The tragic hero will most effectively evoke both our pity and terror if he is neither thoroughly good nor evil but indeed a combination of both. A tragic hero has the potential for greatness but is doomed to fail. He is trapped in a situation where he cannot win. He makes some sort of tragic flaw, and this causes his fall from greatness. Even though he is a fallen hero, he still wins a moral victory and his spirit lives on. Most tragic heroes if not all are born into a state of nobility, are responsible for their own fate and are doomed to make a serious error in judgement.
It is unfortunate what the films using the name Frankenstein have done to prejudice readers against this novel. Frankenstein is a remarkable book for its insights into human nature and human needs, especially as they are felt and amplified in the form of a gigantic creature from outside humanity. The novel touches several powerful themes: love and hate, beauty and ugliness, innocence and guilt, and compassion and hard-heartedness. As a product of the Romantic era, the book clearly focuses more on feelings and sensibilities than on thought or reason. Yet there is an underlying sense that many of the disasters in the book can be laid to reason: people losing their mind, feelings overindulged, and a loss of balance between head and heart. The tonal qualities of the novel are worth attending to because, in addition to the dominant tone of darkness or gloom, there are moments of light and beauty, joy and enchantment, and love and pleasure quite irrepressibly glowing into various passages of the book. The monster is Victor Frankenstein's creation, assembled from old body parts and strange chemicals, animated by a mysterious spark. He enters life eight feet tall and enormously strong but with the mind of a newborn. Abandoned by his creator and confused, he tries to integrate himself into society, only to be shunned universally.
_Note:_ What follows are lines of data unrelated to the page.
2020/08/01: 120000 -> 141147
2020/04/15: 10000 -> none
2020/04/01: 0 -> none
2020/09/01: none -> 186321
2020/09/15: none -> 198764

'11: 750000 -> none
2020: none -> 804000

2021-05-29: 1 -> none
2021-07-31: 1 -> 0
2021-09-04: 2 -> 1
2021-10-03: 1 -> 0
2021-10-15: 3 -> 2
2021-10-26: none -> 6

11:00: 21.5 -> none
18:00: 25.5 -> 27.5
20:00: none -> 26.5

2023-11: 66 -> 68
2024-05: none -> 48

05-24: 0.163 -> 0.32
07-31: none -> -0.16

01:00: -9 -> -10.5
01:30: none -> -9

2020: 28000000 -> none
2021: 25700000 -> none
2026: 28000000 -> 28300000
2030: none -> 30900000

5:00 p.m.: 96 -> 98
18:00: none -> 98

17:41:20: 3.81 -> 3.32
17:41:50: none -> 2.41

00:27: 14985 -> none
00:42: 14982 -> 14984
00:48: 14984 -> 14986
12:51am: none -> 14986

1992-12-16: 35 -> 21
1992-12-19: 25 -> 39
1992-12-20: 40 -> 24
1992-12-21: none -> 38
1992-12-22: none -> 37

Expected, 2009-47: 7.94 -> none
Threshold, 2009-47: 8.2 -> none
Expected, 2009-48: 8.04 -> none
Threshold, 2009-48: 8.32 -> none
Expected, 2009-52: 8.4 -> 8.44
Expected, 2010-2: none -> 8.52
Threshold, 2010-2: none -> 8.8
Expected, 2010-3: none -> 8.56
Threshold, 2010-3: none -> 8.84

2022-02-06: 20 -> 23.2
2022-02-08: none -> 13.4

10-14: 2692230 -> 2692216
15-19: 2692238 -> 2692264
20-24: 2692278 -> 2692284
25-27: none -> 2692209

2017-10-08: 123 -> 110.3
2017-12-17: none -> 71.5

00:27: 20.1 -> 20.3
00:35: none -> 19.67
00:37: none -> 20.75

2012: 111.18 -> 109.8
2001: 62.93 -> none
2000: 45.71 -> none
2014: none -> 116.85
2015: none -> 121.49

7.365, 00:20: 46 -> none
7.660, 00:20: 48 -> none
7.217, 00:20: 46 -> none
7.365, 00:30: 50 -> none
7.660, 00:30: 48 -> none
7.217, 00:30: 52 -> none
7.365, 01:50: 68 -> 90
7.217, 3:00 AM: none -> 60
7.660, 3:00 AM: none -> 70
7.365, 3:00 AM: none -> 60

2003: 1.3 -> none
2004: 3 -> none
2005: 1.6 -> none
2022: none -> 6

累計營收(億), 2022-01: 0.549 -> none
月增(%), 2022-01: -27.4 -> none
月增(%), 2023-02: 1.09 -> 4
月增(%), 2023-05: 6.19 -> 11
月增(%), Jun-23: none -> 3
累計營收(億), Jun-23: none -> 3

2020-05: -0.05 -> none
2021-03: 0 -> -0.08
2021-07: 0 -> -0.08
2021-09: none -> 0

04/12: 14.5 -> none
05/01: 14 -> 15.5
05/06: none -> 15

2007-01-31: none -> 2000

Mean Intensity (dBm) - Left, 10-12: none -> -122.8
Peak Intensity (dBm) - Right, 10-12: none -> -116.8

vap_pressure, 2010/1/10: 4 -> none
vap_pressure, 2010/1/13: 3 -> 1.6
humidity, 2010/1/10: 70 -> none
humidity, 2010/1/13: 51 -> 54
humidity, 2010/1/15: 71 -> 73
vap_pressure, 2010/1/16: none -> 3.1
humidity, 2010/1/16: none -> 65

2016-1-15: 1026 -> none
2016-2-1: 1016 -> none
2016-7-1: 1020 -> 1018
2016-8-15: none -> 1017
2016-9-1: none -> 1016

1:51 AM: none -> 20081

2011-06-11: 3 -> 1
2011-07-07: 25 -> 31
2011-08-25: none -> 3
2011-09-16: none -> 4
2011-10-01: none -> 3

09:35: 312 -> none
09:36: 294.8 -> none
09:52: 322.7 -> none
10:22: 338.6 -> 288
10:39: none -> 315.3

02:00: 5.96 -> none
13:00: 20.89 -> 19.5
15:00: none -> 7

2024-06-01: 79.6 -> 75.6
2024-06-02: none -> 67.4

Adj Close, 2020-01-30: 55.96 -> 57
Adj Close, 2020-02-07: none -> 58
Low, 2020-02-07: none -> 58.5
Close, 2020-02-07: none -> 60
Looking in the mirror, he realizes his physical grotesqueness, an aspect of his persona that blinds society to his initially gentle, kind nature. Seeking revenge on his creator, he kills Victor's younger brother. After Victor destroys his work on the female monster meant to ease the monster's solitude, the monster murders Victor's best friend and then his new wife.
While Victor feels unmitigated hatred for his creation, the monster shows that he is not a purely evil being. The monster's eloquent narration of events, as provided by Victor, reveals his remarkable sensitivity and benevolence. He assists a group of poor peasants and saves a girl from drowning, but because of his outward appearance, he is rewarded only with beatings and disgust. Torn between vengefulness and compassion, the monster ends up lonely and tormented by remorse. Even the death of his creator-turned-would-be-destroyer offers only bittersweet relief: joy because Victor has caused him so much suffering, sadness because Victor is the only person with whom he has had any sort of relationship.
The Romantic Movement is one of the most important literary periods in history; affecting the literature, music, and art of the period. It encouraged spontaneity, and acting with emotions, not common sense. In the more classical style of writing, writers addressed their books to the upper class, but now writers addressed the common man and his problems. There was a new feeling of spirituality. People were seeking eastern concepts of nirvana, transcendentalism and being one with nature. People wanted to experience life, not study it. Whether they were good or bad, people sought extreme emotions. Marry Shelly used all of these philosophies of the...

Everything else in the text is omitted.